George Andrew Lundberg (October 3, 1895 – April 14, 1966) was an American sociologist.

==Background==
Lundberg was born in Fairdale, North Dakota. His parents, Andrew J. Lundberg and Britta C. Erickson, were immigrants from Sweden. Lundberg received his bachelor's degree from the University of North Dakota in 1920, a master's degree from the University of Wisconsin in 1922, and a doctorate in 1925 from the University of Minnesota, where he studied under Luther Lee Bernard and F. Stuart Chapin.

==Career==
Following his doctorate, he began a faculty position at the University of Washington, but left after a year for postdoctoral studies at Columbia University, and then took a position as an associate professor at the University of Pittsburgh. In 1930, he became director of the Bureau of Social Research at the Pittsburgh Federation of Social Agencies, but he soon left Pittsburgh for a faculty position at Columbia. In 1934 he worked with the Federal Emergency Relief Administration, and soon thereafter moved to Bennington College in Vermont, where he was professor of sociology and statistics.
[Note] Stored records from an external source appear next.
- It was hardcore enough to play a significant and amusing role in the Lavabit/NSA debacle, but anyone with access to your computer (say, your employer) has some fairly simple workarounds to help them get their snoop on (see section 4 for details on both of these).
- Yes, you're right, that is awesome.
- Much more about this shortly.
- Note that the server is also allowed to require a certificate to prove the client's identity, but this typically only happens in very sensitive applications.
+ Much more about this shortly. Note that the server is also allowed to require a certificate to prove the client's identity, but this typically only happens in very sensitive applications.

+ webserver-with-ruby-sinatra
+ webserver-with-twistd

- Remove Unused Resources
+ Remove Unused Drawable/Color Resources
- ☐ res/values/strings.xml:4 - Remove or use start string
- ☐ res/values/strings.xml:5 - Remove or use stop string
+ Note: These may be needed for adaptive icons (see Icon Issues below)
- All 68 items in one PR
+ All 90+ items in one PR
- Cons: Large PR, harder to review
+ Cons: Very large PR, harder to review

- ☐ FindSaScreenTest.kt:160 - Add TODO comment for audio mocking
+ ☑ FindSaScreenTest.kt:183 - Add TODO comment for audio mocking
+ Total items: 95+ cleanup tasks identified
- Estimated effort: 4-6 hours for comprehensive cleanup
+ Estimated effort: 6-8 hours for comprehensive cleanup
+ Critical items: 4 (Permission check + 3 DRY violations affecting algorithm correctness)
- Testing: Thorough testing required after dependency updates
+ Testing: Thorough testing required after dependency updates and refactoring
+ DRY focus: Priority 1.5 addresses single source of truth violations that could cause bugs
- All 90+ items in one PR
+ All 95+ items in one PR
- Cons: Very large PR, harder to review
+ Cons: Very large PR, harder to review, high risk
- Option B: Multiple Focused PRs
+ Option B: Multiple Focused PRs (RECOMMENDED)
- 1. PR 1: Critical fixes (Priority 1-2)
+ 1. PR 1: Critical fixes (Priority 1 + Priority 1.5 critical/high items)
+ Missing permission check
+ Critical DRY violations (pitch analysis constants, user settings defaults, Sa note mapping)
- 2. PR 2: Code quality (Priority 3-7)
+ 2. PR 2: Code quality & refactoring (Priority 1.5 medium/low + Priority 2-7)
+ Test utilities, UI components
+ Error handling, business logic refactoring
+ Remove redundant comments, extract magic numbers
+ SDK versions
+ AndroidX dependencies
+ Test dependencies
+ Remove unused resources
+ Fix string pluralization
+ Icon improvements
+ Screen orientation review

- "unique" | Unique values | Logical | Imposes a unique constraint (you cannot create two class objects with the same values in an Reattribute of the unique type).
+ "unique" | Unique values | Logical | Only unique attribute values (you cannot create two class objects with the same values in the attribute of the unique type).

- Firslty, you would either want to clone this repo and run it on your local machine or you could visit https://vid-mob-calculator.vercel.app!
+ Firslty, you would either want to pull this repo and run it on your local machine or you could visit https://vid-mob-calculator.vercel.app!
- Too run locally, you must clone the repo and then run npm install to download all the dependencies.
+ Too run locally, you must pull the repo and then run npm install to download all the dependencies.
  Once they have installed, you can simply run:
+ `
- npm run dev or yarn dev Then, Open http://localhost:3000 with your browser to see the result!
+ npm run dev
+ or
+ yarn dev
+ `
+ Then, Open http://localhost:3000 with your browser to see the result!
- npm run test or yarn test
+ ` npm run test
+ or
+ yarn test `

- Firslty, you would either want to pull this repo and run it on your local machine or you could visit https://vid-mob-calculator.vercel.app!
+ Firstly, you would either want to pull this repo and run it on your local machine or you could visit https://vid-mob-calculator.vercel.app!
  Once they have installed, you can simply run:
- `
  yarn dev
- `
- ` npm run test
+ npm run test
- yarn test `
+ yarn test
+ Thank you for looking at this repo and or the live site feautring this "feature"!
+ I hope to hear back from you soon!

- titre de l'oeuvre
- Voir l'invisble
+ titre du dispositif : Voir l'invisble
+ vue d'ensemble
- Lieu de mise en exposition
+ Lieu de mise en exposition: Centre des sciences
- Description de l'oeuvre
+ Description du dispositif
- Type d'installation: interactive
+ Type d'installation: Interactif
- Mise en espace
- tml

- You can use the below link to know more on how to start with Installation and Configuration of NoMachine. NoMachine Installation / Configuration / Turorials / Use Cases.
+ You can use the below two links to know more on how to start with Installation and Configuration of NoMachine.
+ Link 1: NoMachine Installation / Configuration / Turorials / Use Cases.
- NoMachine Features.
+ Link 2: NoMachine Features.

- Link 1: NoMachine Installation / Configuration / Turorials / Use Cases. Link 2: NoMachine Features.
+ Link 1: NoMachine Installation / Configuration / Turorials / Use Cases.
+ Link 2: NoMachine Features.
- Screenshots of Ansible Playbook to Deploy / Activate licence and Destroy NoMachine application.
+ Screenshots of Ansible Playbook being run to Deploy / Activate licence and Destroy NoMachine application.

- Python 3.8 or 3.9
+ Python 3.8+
After holding additional faculty positions at the University of Minnesota, Brigham Young University, and Stanford University, he joined the University of Washington in 1945 as professor and chair, and remained there for the rest of his career.

Lundberg served at the 33rd President of the American Sociological Society. He was also president of the Pacific Sociological Association, the Eastern Sociological Society, and the Sociological Research Association, and was the editor of the journal Sociometry from 1941 to 1947.

Lundberg died on April 14, 1966, in Seattle, Washington, "following surgical treatment for a condition not ordinarily considered dangerous".

==Awards and honors==
Lundberg was a Fellow of the American Association for the Advancement of Science, and was awarded the Distinguished Achievement Medal of the University of Minnesota and an honorary doctorate in 1958 from the University of North Dakota. After his death, a conference of the Pacific Sociological Association was held in his honor.

==Contributions==
Lundberg's most lasting impression was made in his work entitled, Can Science Save Us?. However, Lundberg focused much of his research on the applications, limits, delimits, operational definitions, and linguistics. Lundberg's approach to sociology is usually categorized as neo-positivism. Lundberg was critical of the Chicago School of sociology. He felt that their methodologies were not precise enough to generate reliable results.

==Books==
- Trends in American sociology (with Read Bain and Nels Anderson). Harper, 1929. Edited volume of a symposium of young sociologists.
- Social research : a study in methods of gathering data. Longmans, Green and Co., 1929. Reprinted 1942 and 1953. 2nd ed., Greenwood Press, 1968.
- Leisure: a suburban study (with Mirra Komarovsky and Mary Alice McInerny). Columbia University Press, 1934. Agathon Press, 1969.
- Foundations of sociology. The Macmillan Company, 1939; David McKay, 1964.
- Can science save us? Longmans, Green and Co., 1947.
- Sociology (with Otto N. Larsen and Clarence C. Schrag). Harper & Row, 1958; 4th ed., McGraw Hill, 1968.